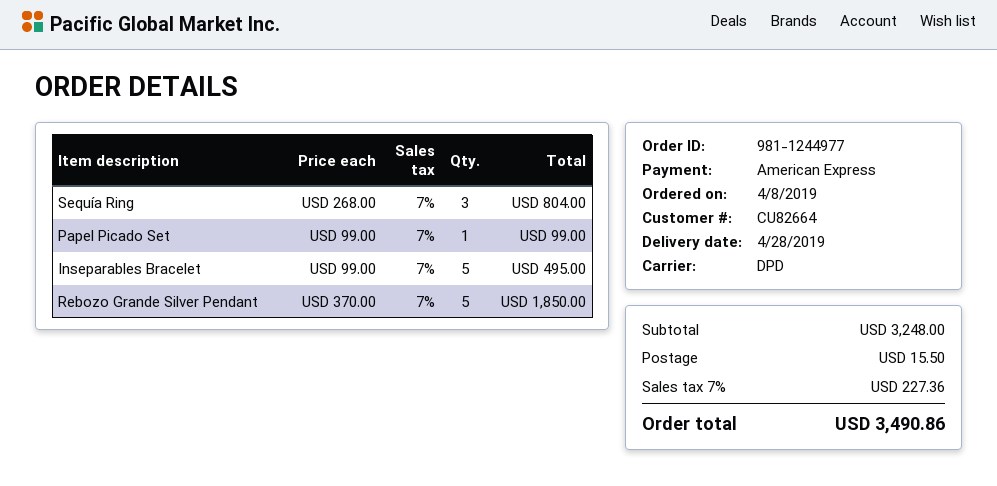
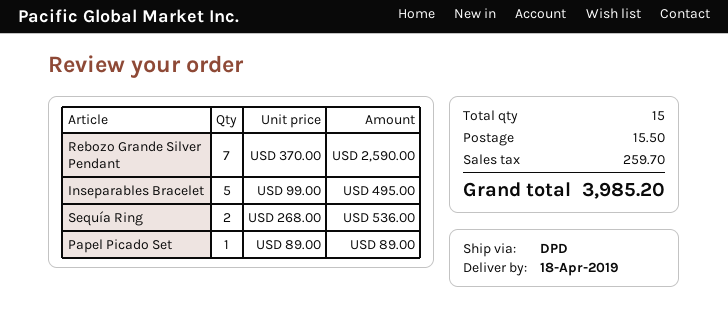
delivery date: 2019-04-28 -> 2019-04-18
Sequía Ring: 3 x 268.00 = 804.00 -> 2 x 268.00 = 536.00
Papel Picado Set: 1 x 99.00 = 99.00 -> 1 x 89.00 = 89.00
Rebozo Grande Silver Pendant: 5 x 370.00 = 1850.00 -> 7 x 370.00 = 2590.00
tax: 227.36 -> 259.70
total: 3490.86 -> 3985.20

··········

Pictures aside, retype the entries above exactly as they are.

delivery date: 2019-04-28 -> 2019-04-18
Sequía Ring: 3 x 268.00 = 804.00 -> 2 x 268.00 = 536.00
Papel Picado Set: 1 x 99.00 = 99.00 -> 1 x 89.00 = 89.00
Rebozo Grande Silver Pendant: 5 x 370.00 = 1850.00 -> 7 x 370.00 = 2590.00
tax: 227.36 -> 259.70
total: 3490.86 -> 3985.20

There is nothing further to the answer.